- _TASK_: I'd like the entries reproduced exactly, with the images omitted.

Before-and-after page screenshots
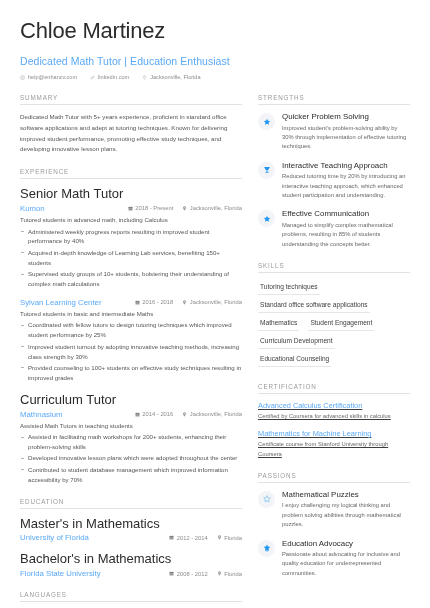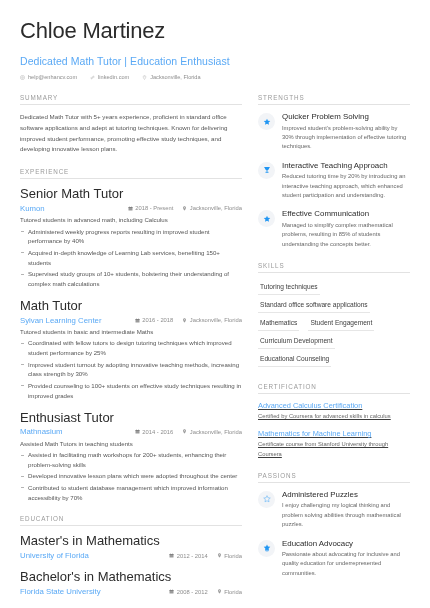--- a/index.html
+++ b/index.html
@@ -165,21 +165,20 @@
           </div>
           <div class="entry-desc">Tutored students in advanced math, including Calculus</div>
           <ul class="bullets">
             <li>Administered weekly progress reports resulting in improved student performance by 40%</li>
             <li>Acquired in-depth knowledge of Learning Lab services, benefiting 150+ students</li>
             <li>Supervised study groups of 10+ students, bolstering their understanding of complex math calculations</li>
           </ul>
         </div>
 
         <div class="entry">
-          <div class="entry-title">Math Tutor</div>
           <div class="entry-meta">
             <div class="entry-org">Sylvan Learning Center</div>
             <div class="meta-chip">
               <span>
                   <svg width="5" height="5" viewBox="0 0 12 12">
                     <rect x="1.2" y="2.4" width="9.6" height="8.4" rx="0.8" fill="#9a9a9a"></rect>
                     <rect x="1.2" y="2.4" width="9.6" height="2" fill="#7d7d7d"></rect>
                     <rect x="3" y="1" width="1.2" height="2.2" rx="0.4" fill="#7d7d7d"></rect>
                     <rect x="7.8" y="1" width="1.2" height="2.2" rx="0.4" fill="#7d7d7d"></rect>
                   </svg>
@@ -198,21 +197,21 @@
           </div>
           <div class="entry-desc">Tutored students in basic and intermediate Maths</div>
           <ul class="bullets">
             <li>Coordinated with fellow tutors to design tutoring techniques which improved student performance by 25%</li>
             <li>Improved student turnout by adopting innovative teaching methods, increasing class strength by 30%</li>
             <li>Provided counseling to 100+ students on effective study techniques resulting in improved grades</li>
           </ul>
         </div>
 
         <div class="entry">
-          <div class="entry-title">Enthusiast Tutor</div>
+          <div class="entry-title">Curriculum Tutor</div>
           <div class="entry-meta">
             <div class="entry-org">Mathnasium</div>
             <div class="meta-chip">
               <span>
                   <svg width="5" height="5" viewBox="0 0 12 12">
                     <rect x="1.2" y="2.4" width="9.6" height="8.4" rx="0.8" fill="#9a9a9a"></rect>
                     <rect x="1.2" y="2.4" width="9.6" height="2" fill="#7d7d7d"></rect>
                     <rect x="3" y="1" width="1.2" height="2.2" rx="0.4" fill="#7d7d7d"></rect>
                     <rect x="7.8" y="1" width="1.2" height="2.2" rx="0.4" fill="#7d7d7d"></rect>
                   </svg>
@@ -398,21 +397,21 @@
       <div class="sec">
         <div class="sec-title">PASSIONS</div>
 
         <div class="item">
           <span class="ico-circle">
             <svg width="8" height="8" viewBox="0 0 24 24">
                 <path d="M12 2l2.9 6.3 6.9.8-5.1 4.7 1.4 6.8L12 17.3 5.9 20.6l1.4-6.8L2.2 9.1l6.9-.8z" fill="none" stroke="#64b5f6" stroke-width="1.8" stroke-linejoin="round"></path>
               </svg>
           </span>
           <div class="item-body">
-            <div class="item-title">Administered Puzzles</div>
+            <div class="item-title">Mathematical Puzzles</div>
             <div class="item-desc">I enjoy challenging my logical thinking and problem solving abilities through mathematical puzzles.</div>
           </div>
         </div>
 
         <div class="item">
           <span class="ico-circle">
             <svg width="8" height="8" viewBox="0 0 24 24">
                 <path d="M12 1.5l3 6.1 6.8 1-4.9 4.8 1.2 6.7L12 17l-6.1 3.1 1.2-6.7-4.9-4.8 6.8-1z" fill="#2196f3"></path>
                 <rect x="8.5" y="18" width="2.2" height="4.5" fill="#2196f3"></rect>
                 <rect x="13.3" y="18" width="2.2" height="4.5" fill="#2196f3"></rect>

- _EXPECTED ANSWER_:
--- a/index.html
+++ b/index.html
@@ -165,21 +165,20 @@
           </div>
           <div class="entry-desc">Tutored students in advanced math, including Calculus</div>
           <ul class="bullets">
             <li>Administered weekly progress reports resulting in improved student performance by 40%</li>
             <li>Acquired in-depth knowledge of Learning Lab services, benefiting 150+ students</li>
             <li>Supervised study groups of 10+ students, bolstering their understanding of complex math calculations</li>
           </ul>
         </div>
 
         <div class="entry">
-          <div class="entry-title">Math Tutor</div>
           <div class="entry-meta">
             <div class="entry-org">Sylvan Learning Center</div>
             <div class="meta-chip">
               <span>
                   <svg width="5" height="5" viewBox="0 0 12 12">
                     <rect x="1.2" y="2.4" width="9.6" height="8.4" rx="0.8" fill="#9a9a9a"></rect>
                     <rect x="1.2" y="2.4" width="9.6" height="2" fill="#7d7d7d"></rect>
                     <rect x="3" y="1" width="1.2" height="2.2" rx="0.4" fill="#7d7d7d"></rect>
                     <rect x="7.8" y="1" width="1.2" height="2.2" rx="0.4" fill="#7d7d7d"></rect>
                   </svg>
@@ -198,21 +197,21 @@
           </div>
           <div class="entry-desc">Tutored students in basic and intermediate Maths</div>
           <ul class="bullets">
             <li>Coordinated with fellow tutors to design tutoring techniques which improved student performance by 25%</li>
             <li>Improved student turnout by adopting innovative teaching methods, increasing class strength by 30%</li>
             <li>Provided counseling to 100+ students on effective study techniques resulting in improved grades</li>
           </ul>
         </div>
 
         <div class="entry">
-          <div class="entry-title">Enthusiast Tutor</div>
+          <div class="entry-title">Curriculum Tutor</div>
           <div class="entry-meta">
             <div class="entry-org">Mathnasium</div>
             <div class="meta-chip">
               <span>
                   <svg width="5" height="5" viewBox="0 0 12 12">
                     <rect x="1.2" y="2.4" width="9.6" height="8.4" rx="0.8" fill="#9a9a9a"></rect>
                     <rect x="1.2" y="2.4" width="9.6" height="2" fill="#7d7d7d"></rect>
                     <rect x="3" y="1" width="1.2" height="2.2" rx="0.4" fill="#7d7d7d"></rect>
                     <rect x="7.8" y="1" width="1.2" height="2.2" rx="0.4" fill="#7d7d7d"></rect>
                   </svg>
@@ -398,21 +397,21 @@
       <div class="sec">
         <div class="sec-title">PASSIONS</div>
 
         <div class="item">
           <span class="ico-circle">
             <svg width="8" height="8" viewBox="0 0 24 24">
                 <path d="M12 2l2.9 6.3 6.9.8-5.1 4.7 1.4 6.8L12 17.3 5.9 20.6l1.4-6.8L2.2 9.1l6.9-.8z" fill="none" stroke="#64b5f6" stroke-width="1.8" stroke-linejoin="round"></path>
               </svg>
           </span>
           <div class="item-body">
-            <div class="item-title">Administered Puzzles</div>
+            <div class="item-title">Mathematical Puzzles</div>
             <div class="item-desc">I enjoy challenging my logical thinking and problem solving abilities through mathematical puzzles.</div>
           </div>
         </div>
 
         <div class="item">
           <span class="ico-circle">
             <svg width="8" height="8" viewBox="0 0 24 24">
                 <path d="M12 1.5l3 6.1 6.8 1-4.9 4.8 1.2 6.7L12 17l-6.1 3.1 1.2-6.7-4.9-4.8 6.8-1z" fill="#2196f3"></path>
                 <rect x="8.5" y="18" width="2.2" height="4.5" fill="#2196f3"></rect>
                 <rect x="13.3" y="18" width="2.2" height="4.5" fill="#2196f3"></rect>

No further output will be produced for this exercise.